Wie haben Sie die Menschen in Südkorea erlebt?

Es ist unfassbar, wie schnell die Südkoreaner lernen, unfassbar, wie sehr sie bereit sind, permanent zu arbeiten. Die U-Bahnen sind rappelvoll mit todmüden Menschen, es spricht keiner, alle hängen an ihren Handys, gucken Fernsehen oder gucken sich Comics an.

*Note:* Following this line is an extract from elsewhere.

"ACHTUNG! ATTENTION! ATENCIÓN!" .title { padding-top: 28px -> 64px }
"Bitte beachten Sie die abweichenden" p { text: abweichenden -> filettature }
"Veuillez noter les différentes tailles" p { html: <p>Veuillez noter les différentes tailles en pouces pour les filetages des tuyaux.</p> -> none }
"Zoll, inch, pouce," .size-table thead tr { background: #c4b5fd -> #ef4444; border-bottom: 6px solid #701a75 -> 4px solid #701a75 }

Haben Sie Kontakte gefunden?

Ich hatte sehr viel Glück, weil meine Galerie, die mich in Südkorea vertritt, auf der Kunstmesse „Kiaf“ gleich am Anfang drei Arbeiten verkauft hat. Auf dieser Messe habe ich einen Südkoreaner kennen gelernt, der schnell raus hatte, dass ich mich auch mit dem Buddhismus beschäftige. Ein paar Tage später haben wir uns noch mal getroffen, und er hat mich zu einem Zen-Tempel geführt und im Garten haben wir stundenlang geredet über Philosophie und Religion. Danach hat mir dieser Mann unglaublich viele Türen geöffnet und geholfen.

Gibt’s glückliche Fügungen?

Ich will ja nicht jammern, aber ich hab’ in meinem Leben immer heftig arbeiten müssen, um eine kleine Treppenstufe nach oben zu kommen. Jetzt war es ein paar Mal so, dass irgendwer ein Einsehen hatte und mir einfach mal Dinge zugeschoben hat, wie diesen Mann, der auch die ganzen Galerien in Südkorea kannte.

Gab es private Einladungen?

Nein, das ist in Südkorea komplett verpönt. Diese Strukturen, das ganze Betriebssystem – es dauert lange, bis man das mal raus hat. Man trifft sich zwar, aber die anderen Künstler waren mir gegenüber alle sehr vorsichtig. Irgendwann habe ich ihnen verklickern können, dass ich ihnen nichts tue und ihnen auch nichts wegnehme.